L’art médical... Mais déjà ma plume s’arrête. La médecine n’a-t-elle pas, ne va-t-elle pas cesser d’être un art pour devenir une science ? Il semble que cet heureux temps n’est pas loin où l’habileté, la finesse, le « flair » du praticien céderont en grande partie la place à la sûreté et à la rigueur des méthodes techniques. « C’est, a écrit très justement M. Fernand Widal, en appliquant les méthodes des sciences physiques et naturelles que la médecine devient elle-même une science. » Le nombre des cas pathologiques où ces méthodes sont aujourd’hui appliquées est encore restreint ; notre objet est précisément aujourd’hui de montrer comment il a été récemment agrandi par le savant même qu’avaient déjà illustré la découverte géniale du séro-diagnostic, et tant d’autres travaux pénétrants.

Donc la médecine, — art qui tend à devenir science, — a pour objet de reconnaître et de définir les maladies, puis de les guérir.
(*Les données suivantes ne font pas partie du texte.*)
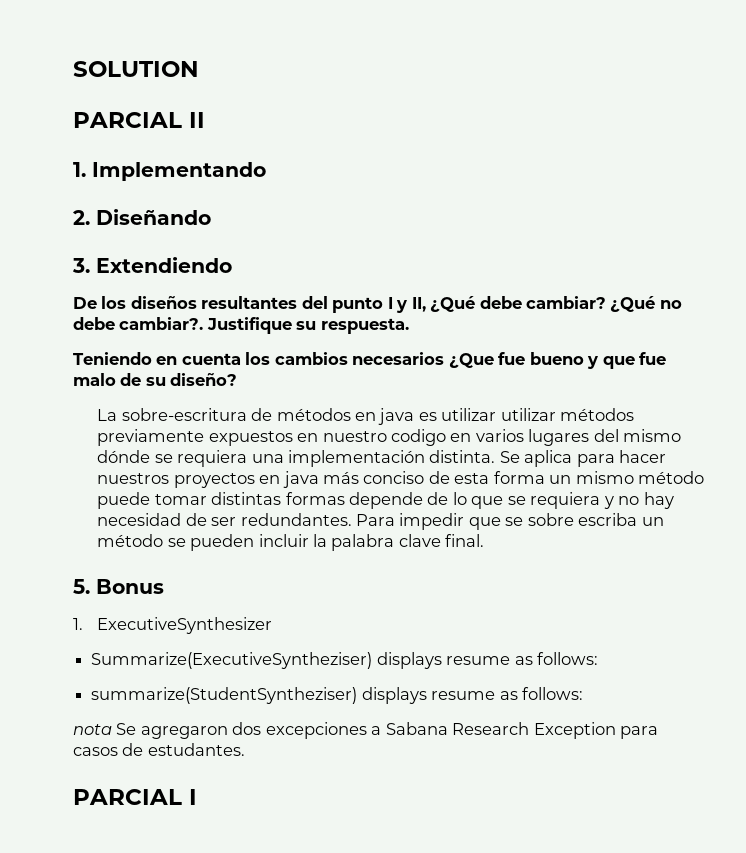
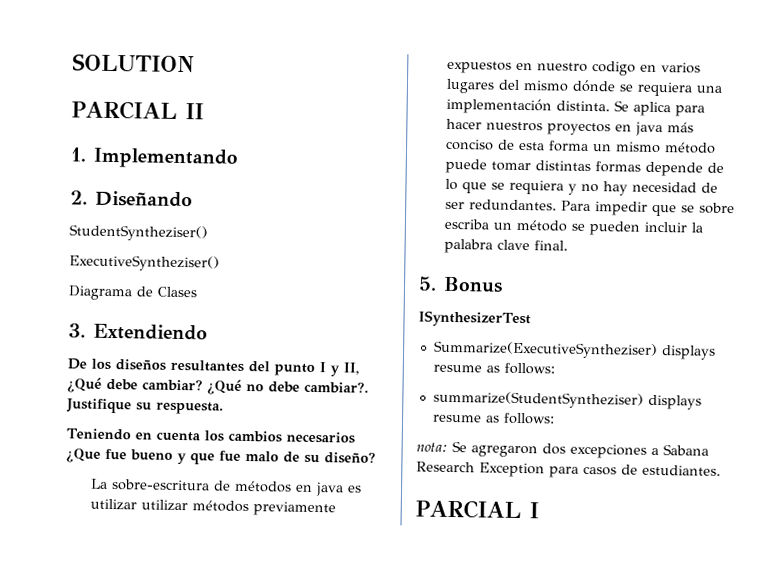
(211, 217) none -> [69,224,208,242] [69,254,220,272] [68,285,197,301] // StudentSyntheziser() // ExecutiveSyntheziser() // Diagrama de Clases
[73,617,273,634] 1. ExecutiveSynthesizer -> [418,310,531,328] ISynthesizerTest
[73,724,112,735] nota -> [416,442,448,452] nota:
[147,743,245,756] estudantes. -> [642,464,721,476] estudiantes.

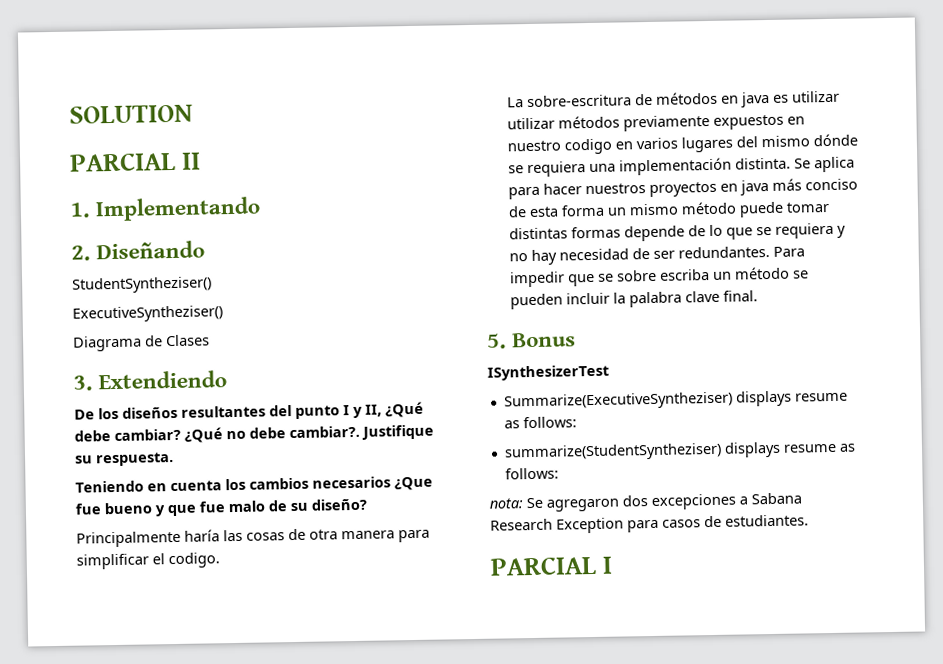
(376, 458) none -> [76,528,430,548] [76,552,220,570] // Principalmente haría las cosas de otra manera para simplificar el codigo.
Ici comme à la guerre, reconnaître la position de l’ennemi est la condition nécessaire pour le battre. Certes, dans le traitement des maladies comme dans le combat il peut arriver qu’on porte des coups efficaces sans savoir exactement pourquoi ils le sont et où ils tombent. Entre cette manière de combattre à l’aveuglette et celle qui a reconnu d’abord les objectifs, il y a toute la différence qui sépare l’empirisme de la science, la médecine d’hier de celle de demain. Dans le combat contre la maladie, cette ennemie éternelle du genre humain, comme dans la guerre proprement dite, le « repérage » est donc la première et principale condition du succès.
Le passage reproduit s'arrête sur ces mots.